The model is made of 10 automata, 10 clocks, no discrete (finite-domain) variable, and no parameter (although see remark below).

The results

We consider here a complete state space exploration.

To summarize, IMITATOR terminates after 0.079 second after exploring 31 states, whereas HyTech crashes by memory overflow before even starting the analysis.

Tool Model States Transitions Time Memory Log
HyTech spsmall_blueb_lsv_nop.hy - - - overflow spsmall-hytech.log
IMITATOR spsmall_nop.imi 31 30 0.079 s 3.1 MiB spsmall-imitator.log

Interpretation

While HyTech crashed after occupying all the available memory (1.5 GiB), IMITATOR terminates within 0.079 second with a total memory occupancy of less than 4 MiB, after visiting only 31 states.

The main explanation is that HyTech seems to perform a static composition of all automata before starting the analysis; in fact, HyTech crashes before starting the analysis. In contrast, IMITATOR works on-the-fly, and the state space is here very small (31 states).

Another explanation is that 28 parameters are defined in the model, but all are valuated (constant). On the one hand, HyTech considers 28 parameters with constraints associating each parameter with a constant value. On the other hand, IMITATOR directly replaces all parameters with their respective constant, and hence handles 0 parameter. Statically replacing each parameter with its constant everywhere in the HyTech model leads to successful termination; but the static composition of automata still requires a huge memory (although less than 1.5 GiB).
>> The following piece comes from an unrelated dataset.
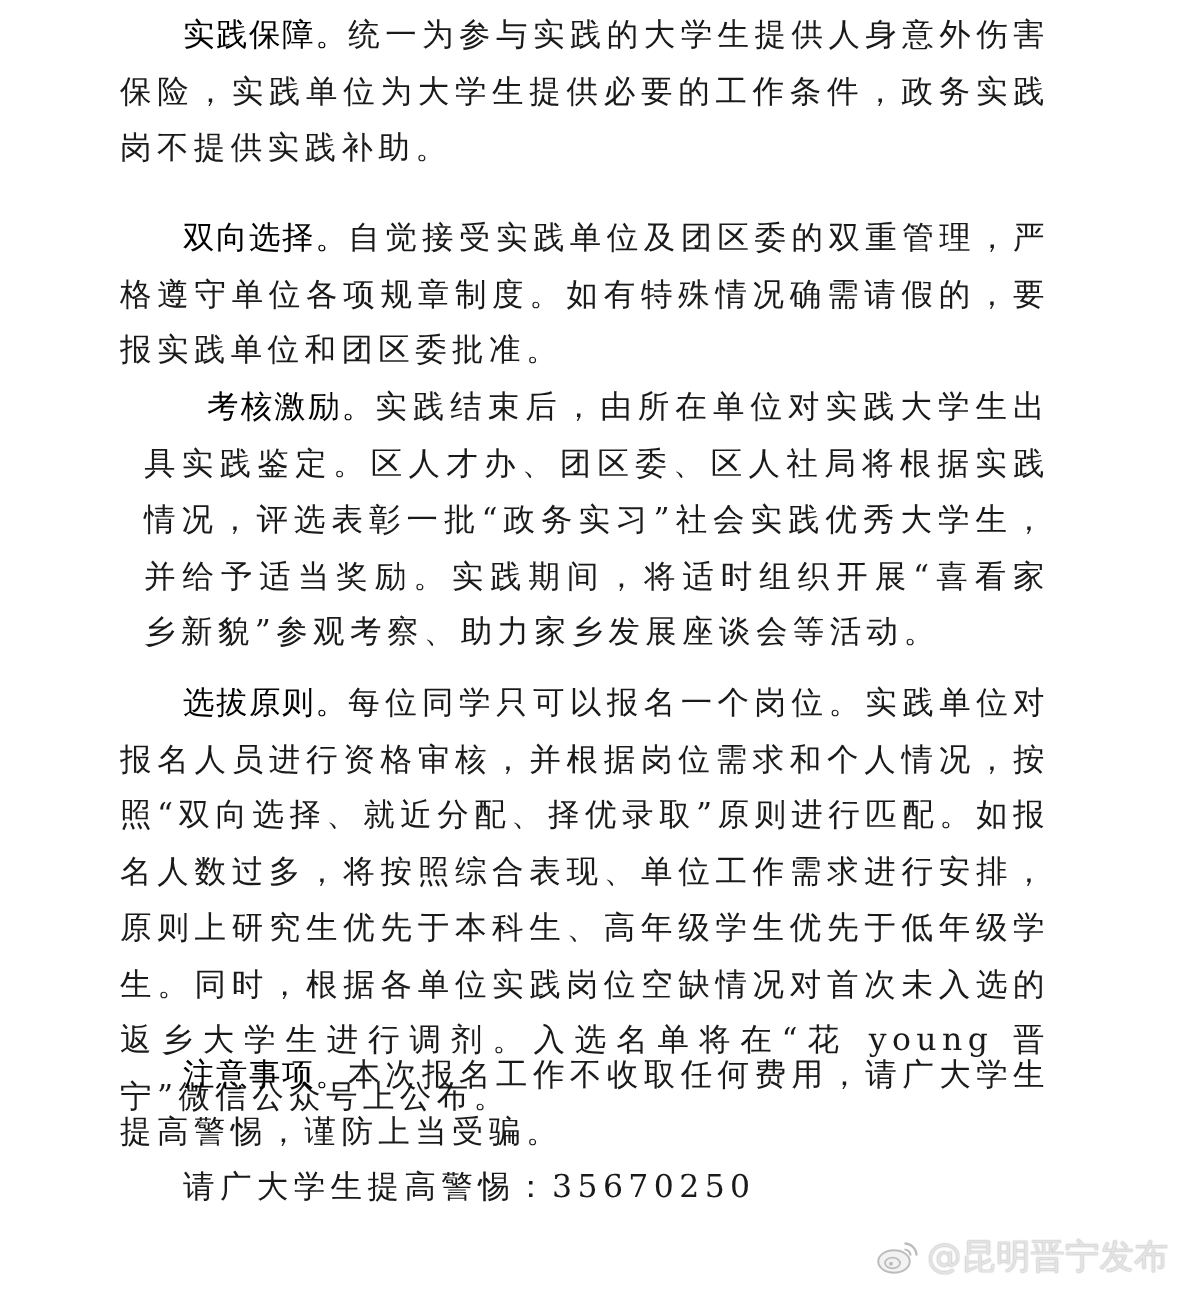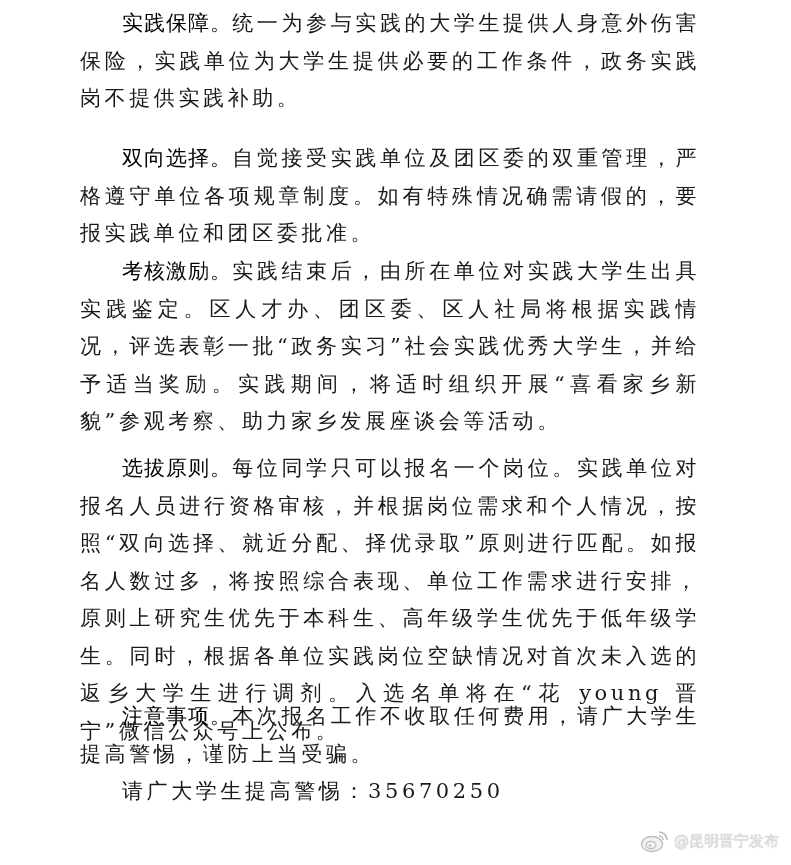"考核激励。实践结束后，由所在单位对实践大学生出具实践鉴定。区人才办、团区委、区人" .p3 { left: 0 -> 16px }
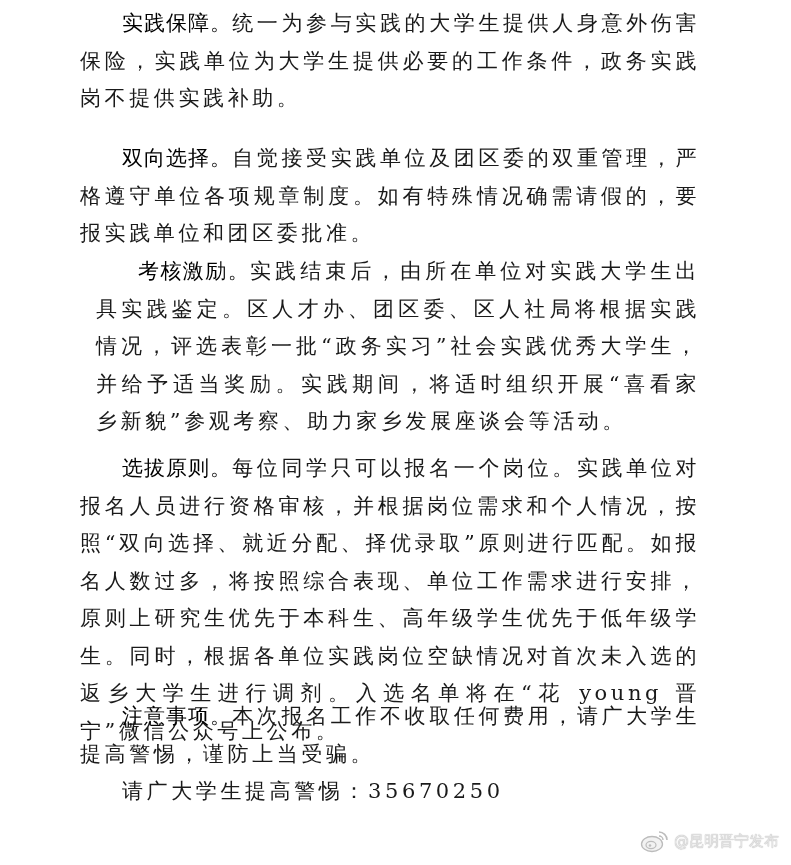"@昆明晋宁发布" .watermark { font-size: 15px -> 23px }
Finally note that IMITATOR is able to explore the whole state space with 28 parameters, at the cost of a longer analysis (several seconds), and several thousands states.

Commands

To the best of our knowledge, the very same algorithm (as described in [AHV93]) is implemented in both tools.

IMITATOR has been used here with no optimization (merging), no abstraction, no improved fixpoint condition, so as to be consistent with HyTech.

	> ./hytech-v1.04f-Linux_static spsmall_blueb_lsv_nop.hy
	> ./IMITATOR spsmall_nop.imi -mode reachability

References

[AHV93]
Rajeev Alur, Thomas A. Henzinger, Moshe Y. Vardi. Parametric real-time reasoning. STOC 1993: 592-601
[Andre10]
Étienne André. An Inverse Method for the Synthesis of Timing Parameters in Concurrent Systems. Ph.D. thesis, Laboratoire Spécification et Vérification, ENS Cachan, France, December 2010.
[CEFX09]
Rémi Chevallier, Emmanuelle Encrenaz-Tiphène, Laurent Fribourg and Weiwen Xu. Timed Verification of the Generic Architecture of a Memory Circuit Using Parametric Timed Automata. Formal Methods in System Design 34(1), pages 59-81, 2009.